CHINA SECURITIES JOURNAL
-- Industrial and Commercial Bank of China in a research report forecast that China's March CPI would rise an annualised 8.2 percent, while the rise for the first quarter was estimated at 8 percent, as inflationary pressures continue to mount.
-- China's new corporate tax law, which took effect on Jan. 1 and reduces income tax for domestic companies to 25 percent from 33 percent, will help boost earnings of the country's more than 1,500 listed companies by about 10 percent this year.
-- As of April 1, 839 listed companies have released 2007 annual reports, showing total net profit of 644.6 billion yuan ($92 billion), up 44 percent from a year earlier.
SHANGHAI SECURITIES NEWS
-- Huaxia Bank Co Ltd (600015.SS) shareholders approved a private placement of new shares announced last month. The mid-sized bank said it would issue 11.56 billion yuan in new shares to three institutions, including Deutsche Bank (DBKGn.DE), which said it would raise its stake in the bank to 13.7 percent from 9.9 percent via the placement.
-- CITIC Securities (600030.SS), China's biggest listed brokerage, has received notification from securities regulators giving the go-ahead to set up a 1.1 billion yuan fund.
-- A unit of taxi and freight truck operator Dazhong Transportation (Group) Co (600611.SS) paid 456.3 million yuan for land in Zhejiang Province in a competitive sale.
-- China Railway Group (601390.SS)(0390.HK) has signed a contract for work on a 1.65 billion yuan high-speed rail project in the Pearl River Delta between Hong Kong and Guangzhou.
SECURITIES TIMES
-- Ten securities mutual funds are now open to subscriptions and 17 others are expected to be sold soon in the most intensive issuance since China launced its fund market in 1998, as stock regulators use funds to support the slumping share market.
-- China's insurance companies have increasingly shifted to bond trading while reducing their stock market positions.
21ST CENTURY BUSINESS HERALD
-- Jinduicheng Molybdenum Co, the first equity IPO in mainland China in a month, is likely to price its offer at a low price-earnings ratio of 15 times historical earnings, or even 12 times, due to the weak stock market.
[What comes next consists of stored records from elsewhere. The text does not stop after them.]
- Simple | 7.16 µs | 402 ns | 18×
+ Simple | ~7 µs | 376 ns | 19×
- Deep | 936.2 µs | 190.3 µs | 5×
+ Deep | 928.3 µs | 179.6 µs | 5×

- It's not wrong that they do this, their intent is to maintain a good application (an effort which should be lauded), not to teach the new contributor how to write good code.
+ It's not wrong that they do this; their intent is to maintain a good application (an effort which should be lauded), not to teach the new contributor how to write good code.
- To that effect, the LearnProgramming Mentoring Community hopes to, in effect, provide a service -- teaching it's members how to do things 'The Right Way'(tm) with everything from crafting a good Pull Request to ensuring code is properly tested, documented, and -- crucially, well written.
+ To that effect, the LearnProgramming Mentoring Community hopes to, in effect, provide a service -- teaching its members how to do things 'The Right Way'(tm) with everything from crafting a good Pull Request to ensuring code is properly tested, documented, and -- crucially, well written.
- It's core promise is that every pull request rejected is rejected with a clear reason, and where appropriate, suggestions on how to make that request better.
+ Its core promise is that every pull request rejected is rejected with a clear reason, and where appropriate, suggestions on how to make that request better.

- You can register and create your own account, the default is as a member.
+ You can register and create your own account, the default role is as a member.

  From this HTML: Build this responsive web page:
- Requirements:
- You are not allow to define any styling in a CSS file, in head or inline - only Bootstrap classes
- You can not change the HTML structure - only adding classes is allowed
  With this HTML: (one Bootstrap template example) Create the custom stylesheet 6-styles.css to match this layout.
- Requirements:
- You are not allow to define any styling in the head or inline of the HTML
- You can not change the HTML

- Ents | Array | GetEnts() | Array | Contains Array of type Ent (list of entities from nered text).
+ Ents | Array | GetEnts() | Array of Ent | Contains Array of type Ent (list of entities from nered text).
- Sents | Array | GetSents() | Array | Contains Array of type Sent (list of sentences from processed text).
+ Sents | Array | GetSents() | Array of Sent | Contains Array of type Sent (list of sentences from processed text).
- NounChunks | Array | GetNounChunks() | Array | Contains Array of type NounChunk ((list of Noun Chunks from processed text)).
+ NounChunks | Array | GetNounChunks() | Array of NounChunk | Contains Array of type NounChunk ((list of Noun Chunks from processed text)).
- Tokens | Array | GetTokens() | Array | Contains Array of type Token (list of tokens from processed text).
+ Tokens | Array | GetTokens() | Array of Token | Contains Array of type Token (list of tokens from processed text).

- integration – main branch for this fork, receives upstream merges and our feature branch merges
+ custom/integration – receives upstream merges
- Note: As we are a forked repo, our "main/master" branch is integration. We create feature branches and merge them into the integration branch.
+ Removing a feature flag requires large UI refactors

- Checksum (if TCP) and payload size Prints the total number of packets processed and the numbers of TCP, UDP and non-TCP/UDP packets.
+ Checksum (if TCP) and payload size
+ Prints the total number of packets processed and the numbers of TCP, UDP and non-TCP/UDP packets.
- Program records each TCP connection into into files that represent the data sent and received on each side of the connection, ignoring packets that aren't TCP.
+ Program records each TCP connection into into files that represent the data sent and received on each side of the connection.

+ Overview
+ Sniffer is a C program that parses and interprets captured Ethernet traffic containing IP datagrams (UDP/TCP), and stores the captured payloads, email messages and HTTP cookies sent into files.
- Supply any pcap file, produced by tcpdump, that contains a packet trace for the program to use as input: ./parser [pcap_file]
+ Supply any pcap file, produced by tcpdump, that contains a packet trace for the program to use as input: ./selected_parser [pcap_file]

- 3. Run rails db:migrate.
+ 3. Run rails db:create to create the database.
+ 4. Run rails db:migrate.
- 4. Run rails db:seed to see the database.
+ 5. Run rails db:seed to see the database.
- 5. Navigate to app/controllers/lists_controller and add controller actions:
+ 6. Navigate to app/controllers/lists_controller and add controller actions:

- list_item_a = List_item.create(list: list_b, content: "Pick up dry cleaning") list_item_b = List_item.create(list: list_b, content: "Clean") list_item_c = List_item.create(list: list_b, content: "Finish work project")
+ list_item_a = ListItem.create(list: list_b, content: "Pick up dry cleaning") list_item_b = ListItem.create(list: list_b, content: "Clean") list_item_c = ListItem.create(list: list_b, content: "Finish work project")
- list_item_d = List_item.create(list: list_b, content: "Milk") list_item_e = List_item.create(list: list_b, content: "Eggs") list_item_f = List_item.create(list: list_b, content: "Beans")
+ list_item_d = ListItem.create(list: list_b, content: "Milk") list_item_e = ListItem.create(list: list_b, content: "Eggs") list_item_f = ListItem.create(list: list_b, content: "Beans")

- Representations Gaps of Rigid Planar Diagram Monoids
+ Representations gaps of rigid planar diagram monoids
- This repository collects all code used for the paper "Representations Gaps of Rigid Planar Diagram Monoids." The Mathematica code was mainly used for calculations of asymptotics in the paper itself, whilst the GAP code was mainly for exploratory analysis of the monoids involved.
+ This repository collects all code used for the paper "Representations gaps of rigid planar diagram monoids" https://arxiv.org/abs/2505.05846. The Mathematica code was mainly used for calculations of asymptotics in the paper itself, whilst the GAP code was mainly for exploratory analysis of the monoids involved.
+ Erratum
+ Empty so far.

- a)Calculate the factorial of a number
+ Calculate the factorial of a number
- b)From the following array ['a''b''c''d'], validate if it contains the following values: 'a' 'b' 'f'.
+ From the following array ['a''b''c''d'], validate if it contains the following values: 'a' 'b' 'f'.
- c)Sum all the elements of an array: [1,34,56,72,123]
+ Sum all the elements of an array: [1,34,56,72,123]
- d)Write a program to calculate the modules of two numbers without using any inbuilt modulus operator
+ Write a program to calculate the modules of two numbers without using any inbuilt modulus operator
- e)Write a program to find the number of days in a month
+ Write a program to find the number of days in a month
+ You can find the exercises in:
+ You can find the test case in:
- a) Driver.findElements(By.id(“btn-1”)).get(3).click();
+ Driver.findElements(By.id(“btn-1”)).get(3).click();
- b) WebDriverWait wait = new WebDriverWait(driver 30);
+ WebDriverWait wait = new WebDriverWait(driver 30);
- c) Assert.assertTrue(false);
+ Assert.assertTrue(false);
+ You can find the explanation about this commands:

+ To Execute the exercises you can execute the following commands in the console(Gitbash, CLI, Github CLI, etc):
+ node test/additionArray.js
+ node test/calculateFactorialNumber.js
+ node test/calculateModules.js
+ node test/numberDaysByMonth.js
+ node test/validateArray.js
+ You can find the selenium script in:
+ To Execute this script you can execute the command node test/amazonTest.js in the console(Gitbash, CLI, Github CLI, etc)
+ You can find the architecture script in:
-- Last year's annual results reports show China's listed banks had nearly $400 billion in assets exposed to foreign currency risks. Based on a simple calculation of yuan CNY=CFXS appreciation of 7.5 percent this year, the banks could suffer a loss of 20 billion yuan.
CHINA BUSINESS NEWS
-- Yuan deposits in Hong Kong banks surged 43 percent year-on-year in the first two months of this year to 47.8 billion yuan, as residents bet on yuan appreciation.
FINANCIAL NEWS
-- President Hu Jintao told visiting U.S Treasury Secretary Henry Paulson that China is willing to strengthen its cooperation with the United States in coordination and communication of its macroeconomic policies and upgrade trade and economic cooperation to a new level in helping to maintain global financial stability.
CHINA DAILY (www.chinadaily.com.cn)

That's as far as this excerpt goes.